A transformation map, also called a von Neumann corrector, converts a pair of sampled input bits into an output bit, e.g.[0,1]Convert to 1, put[1,0]converted to 0, while the input is[0,0]or[1,1]nothing is output. This technique removes the bias completely, but at the cost of having to create an indeterminate amount of delay between the input bits and produce an arbitrary number of output bits long.

mix function

Even with all of the above techniques employed, there are concerns that the inherent randomness of the system may be compromised due to the presence of multiple non-random data sources (such as the aforementioned multiple oscillator source combinations). The randomness of a random source is ensured by the use of powerful mixing functions that combine two or more sampled bits to produce an output bit that is a complex nonlinear function of the previous input bits. Of course, the output random number of bits obtained in this way cannot be more than the input number of bits. The expected functionality of this function is that any change in the input bits will cause a change in about half of the output bits, and these mixing functions can also be used as more sophisticated bias correction methods to remove bias in the bit stream, as discussed earlier.
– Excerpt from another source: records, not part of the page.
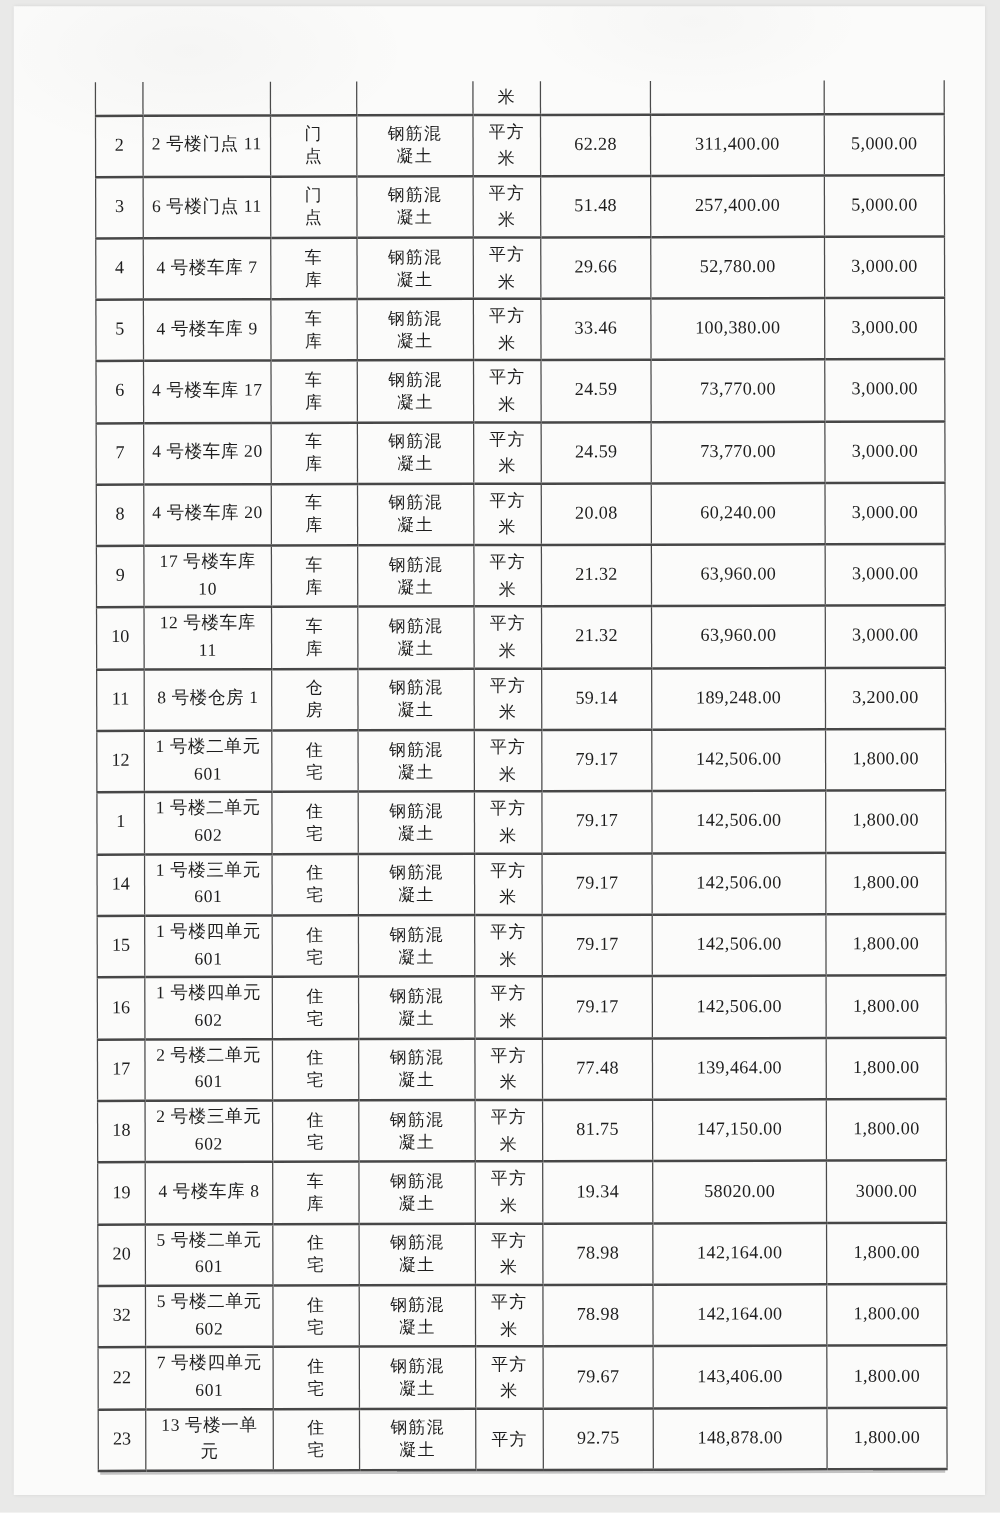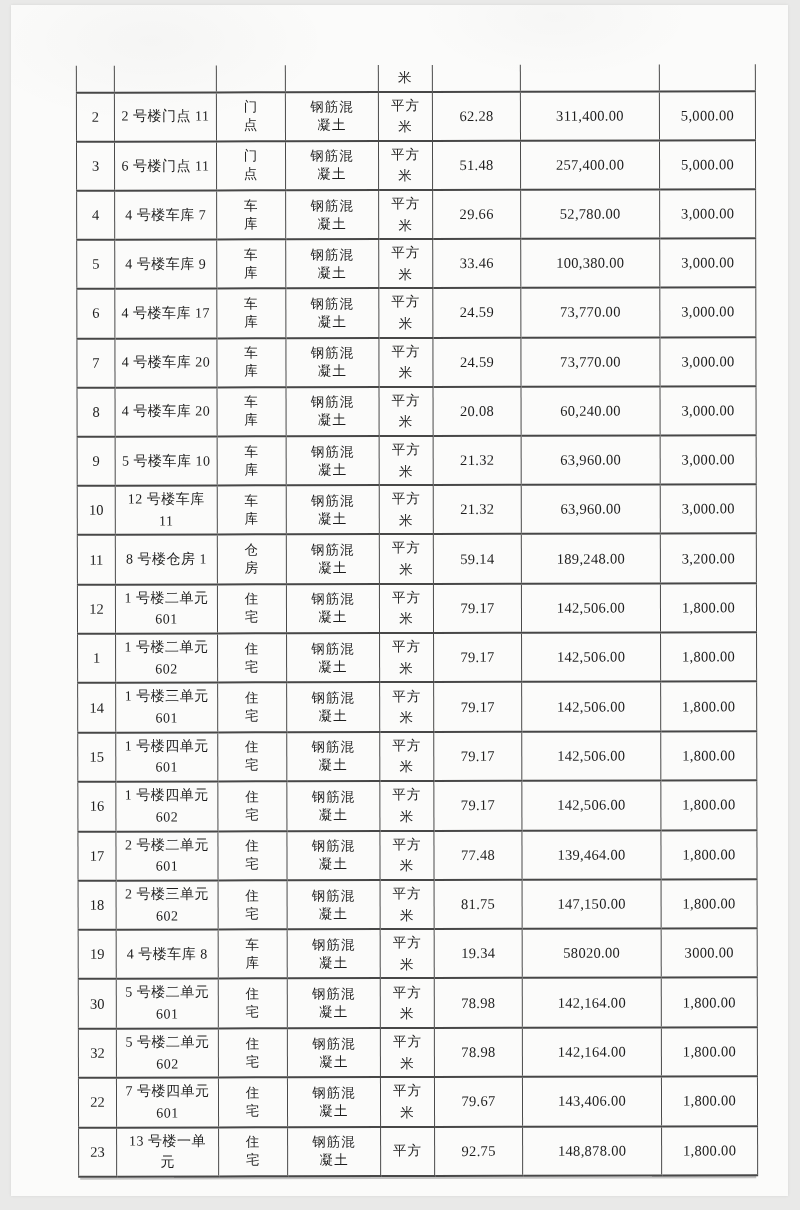--- a/index.html
+++ b/index.html
@@ -173,7 +173,7 @@
         </tr>
         <tr>
           <td class="c-no">9</td>
-          <td class="c-name">5 号楼车库 10</td>
+          <td class="c-name">17 号楼车库 10</td>
           <td class="c-category">车库</td>
           <td class="c-structure">钢筋混凝土</td>
           <td class="c-unit">平方米</td>

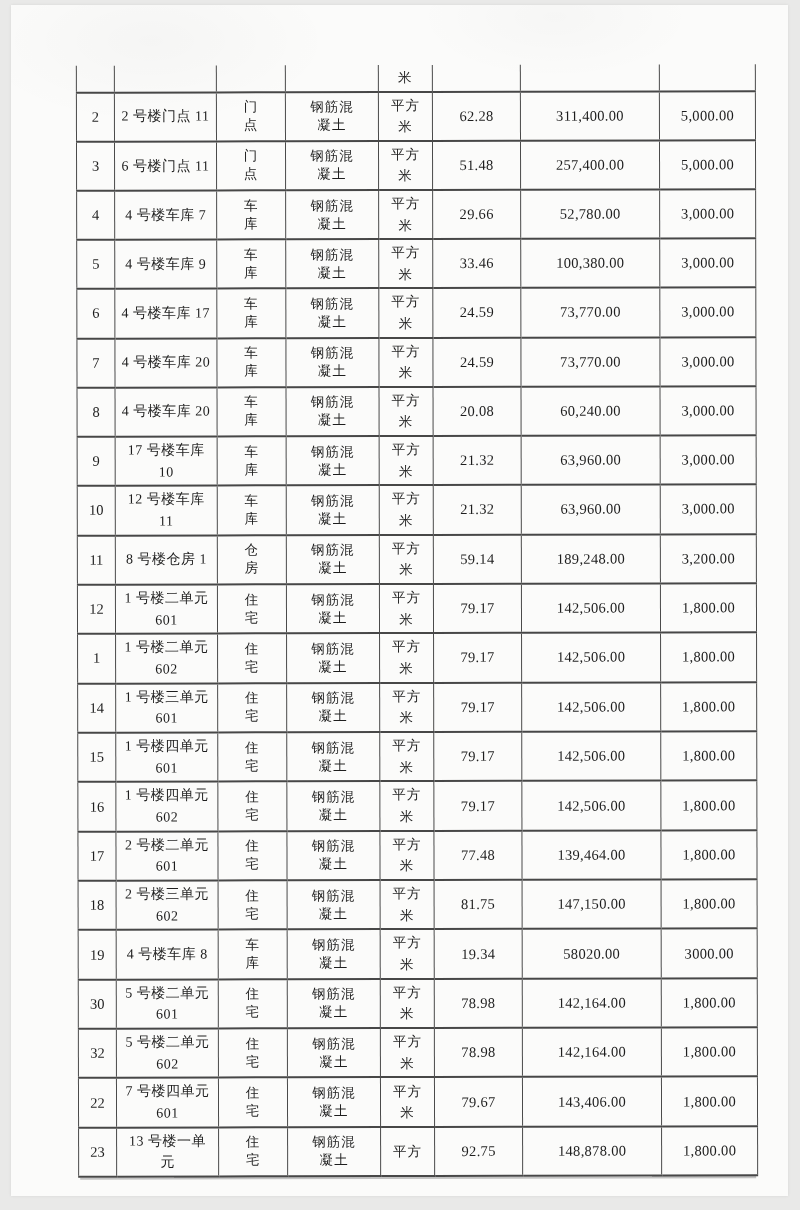--- a/index.html
+++ b/index.html
@@ -289,7 +289,7 @@
           <td class="c-price">3000.00</td>
         </tr>
         <tr>
-          <td class="c-no">30</td>
+          <td class="c-no">20</td>
           <td class="c-name">5 号楼二单元
 601</td>
           <td class="c-category">住宅</td>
In general, the stronger the function of the mixing function, the larger the chip area it occupies. The cascaded XOR mentioned above is a very simple example. The DES encryption/decryption algorithm is a more complex example because it requires 120 input bits and produces 64 output bits, each output bit depends on a complex non-linear function involving all input bits, other encryption/decryption algorithms have It works similarly. Shuffle functions can also be used as powerful mixing functions, which take input bits of arbitrary length and produce a digest of information of a certain length. Again, the design engineer needs to make a trade-off between the extra overhead and the inability of the generated bitstream to achieve the desired randomness.

Statistical evaluation

The U.S. Department of Commerce has created a variety of standards for evaluating the randomness of random number generators in cryptographic applications, and the National Institute of Standards and Technology (NIST) “Special Issue 800-22” recommends a comprehensive statistical test methods, and strictly specify measures to satisfy various degrees of randomness. Test engineers can use this test method, or other similar tests, during verification to verify that the design has non-random characteristics and thus determine whether a certain degree of randomness has been achieved. There are 16 different types of tests specified in the NIST Statistical Test Suite so that defects in the random number generator under test can be found.
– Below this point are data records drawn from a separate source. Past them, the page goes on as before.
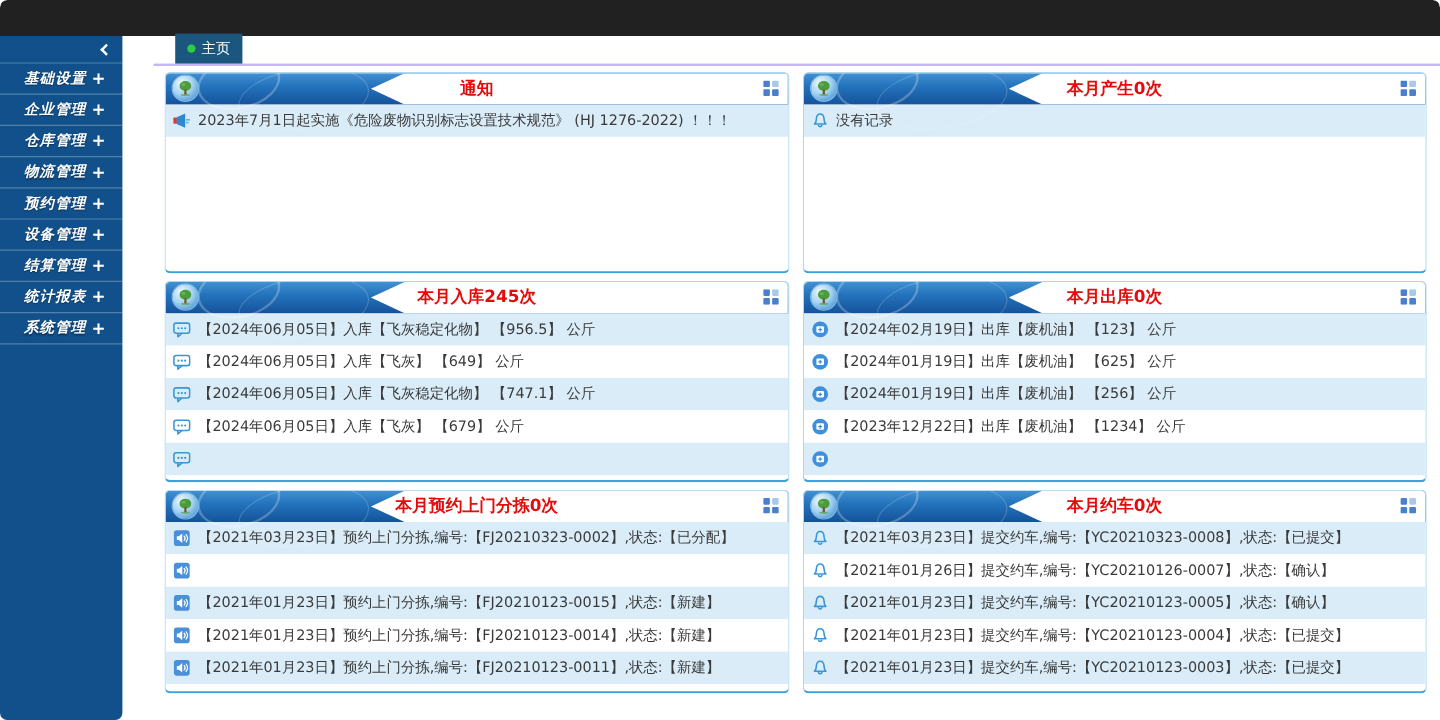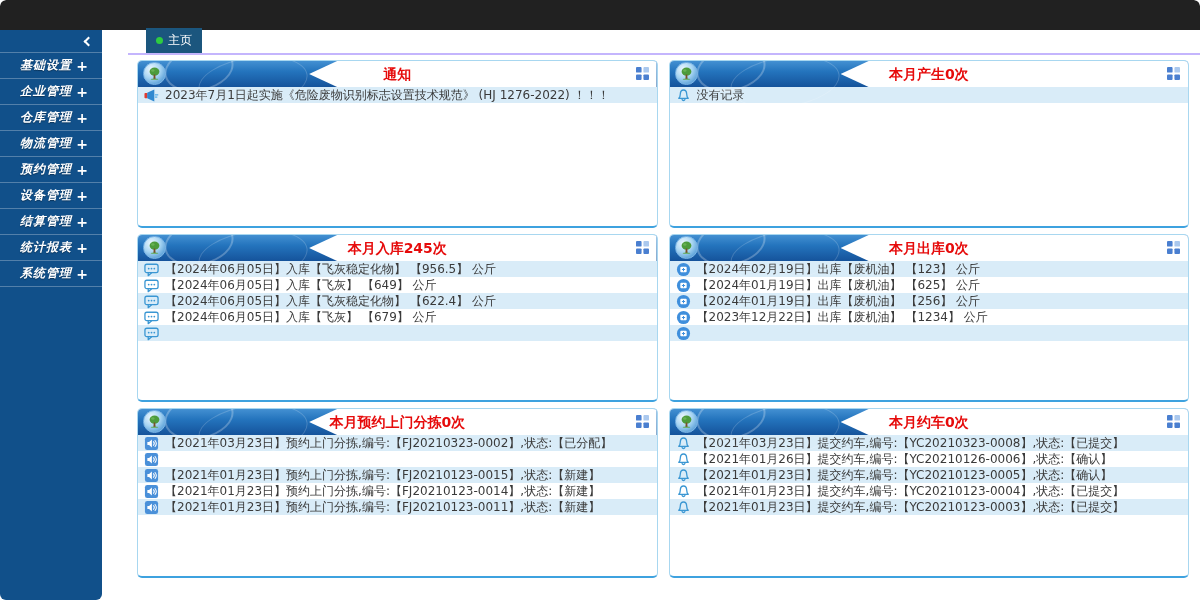--- a/index.html
+++ b/index.html
@@ -41,7 +41,7 @@
   .grid-btn { position:absolute; right:8px; top:6px; z-index:3; cursor:pointer; line-height:0; }
 
   .panel-body { flex:1; overflow:hidden; }
-  .row { height:16px; display:flex; align-items:center; padding-left:6px; font-size:12px; color:#3a3a3a; white-space:nowrap; overflow:hidden; }
+  .row { height:27px; display:flex; align-items:center; padding-left:6px; font-size:12px; color:#3a3a3a; white-space:nowrap; overflow:hidden; }
   .row.odd { background:#d9ecf8; }
   .row.even { background:#fff; }
   .row-icon { width:15px; height:15px; margin-right:6px; flex:0 0 15px; line-height:0; }

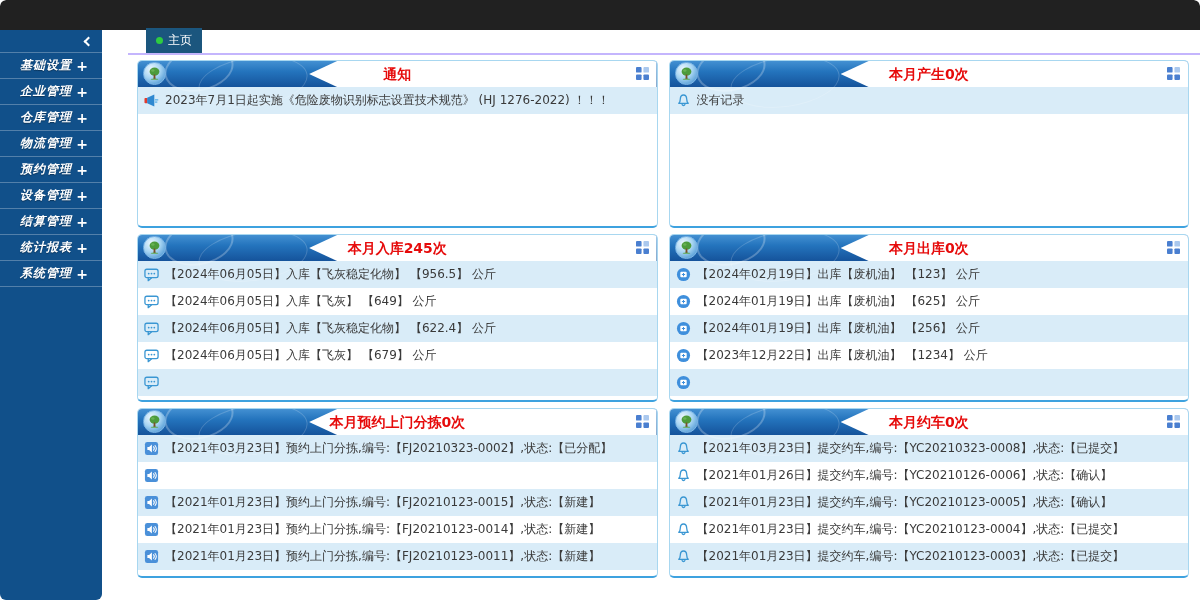--- a/index.html
+++ b/index.html
@@ -250,7 +250,7 @@
     <circle cx="11" cy="7" r="0.95" fill="#3b97d3"></circle>
   </svg>
 </span>
-    <span class="row-text">【2024年06月05日】入库【飞灰稳定化物】 【622.4】 公斤</span>
+    <span class="row-text">【2024年06月05日】入库【飞灰稳定化物】 【747.1】 公斤</span>
   </div>
 
   <div class="row even">

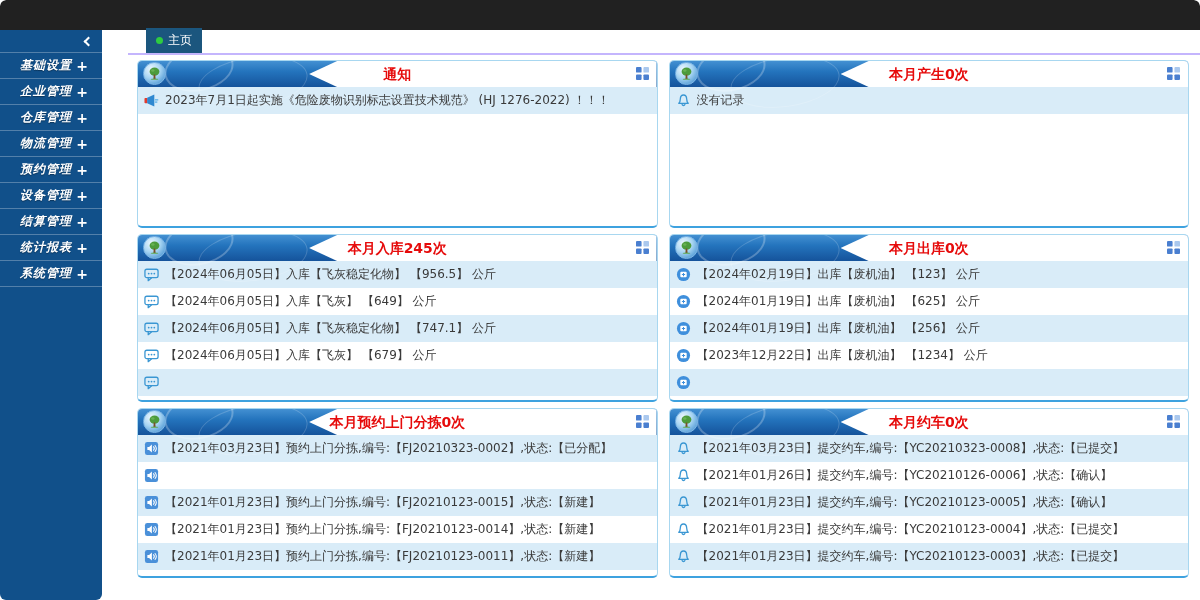--- a/index.html
+++ b/index.html
@@ -481,7 +481,7 @@
     <path d="M6.5 12.3 a1.6 1.6 0 0 0 3 0" fill="none" stroke="#3b97d3" stroke-width="1.4" stroke-linecap="round"></path>
   </svg>
 </span>
-    <span class="row-text">【2021年01月26日】提交约车,编号:【YC20210126-0006】,状态:【确认】</span>
+    <span class="row-text">【2021年01月26日】提交约车,编号:【YC20210126-0007】,状态:【确认】</span>
   </div>
 
   <div class="row odd">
NIST FIPS 140-2 is another document issued by the U.S. Department of Commerce that defines a set of requirements that designers must follow when implementing cryptographic devices in security applications. One of the most important requirements is that any real-time cryptographic module using a random number generator must provide power-up capability and continuous real-time testing of the RNG function to ensure that it does not fail during operation, if in the prescribed statistical tests On any failure, the RNG module must enter an error state. For SoC designs, this means that the tester module that does the testing must be integrated into the device itself and meet the specified requirements if the final product is to be licensed under US government safety standards.
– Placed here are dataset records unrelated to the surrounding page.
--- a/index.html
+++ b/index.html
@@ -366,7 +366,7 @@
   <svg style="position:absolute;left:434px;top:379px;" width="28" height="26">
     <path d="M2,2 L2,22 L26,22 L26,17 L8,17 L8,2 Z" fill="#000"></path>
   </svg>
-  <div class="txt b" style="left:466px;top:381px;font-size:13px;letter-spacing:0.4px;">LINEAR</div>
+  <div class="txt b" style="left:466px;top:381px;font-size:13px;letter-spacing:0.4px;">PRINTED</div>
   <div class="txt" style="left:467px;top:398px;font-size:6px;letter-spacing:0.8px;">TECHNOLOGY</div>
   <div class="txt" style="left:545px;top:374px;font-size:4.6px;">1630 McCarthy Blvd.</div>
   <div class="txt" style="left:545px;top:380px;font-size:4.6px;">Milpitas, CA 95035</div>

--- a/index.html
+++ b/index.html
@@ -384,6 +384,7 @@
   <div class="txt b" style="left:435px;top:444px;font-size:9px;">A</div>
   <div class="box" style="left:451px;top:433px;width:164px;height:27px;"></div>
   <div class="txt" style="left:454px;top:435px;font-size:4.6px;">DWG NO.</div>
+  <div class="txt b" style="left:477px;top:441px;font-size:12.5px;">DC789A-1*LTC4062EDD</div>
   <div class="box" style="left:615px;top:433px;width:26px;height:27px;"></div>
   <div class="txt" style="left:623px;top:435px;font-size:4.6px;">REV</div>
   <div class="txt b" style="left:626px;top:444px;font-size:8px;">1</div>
Some techniques that generate non-deterministic noise sources may not be applicable, depending on whether a standard cell design or a custom layout design is used. It is true that a design is guaranteed to achieve the desired degree of randomness, but this guarantee comes at the expense of increasing die size to allow for redundant structures or more complex post-processing functions. Even a well-planned design must be validated by a statistical test suite at the final stage, only then can the design be said to achieve the desired degree of randomness.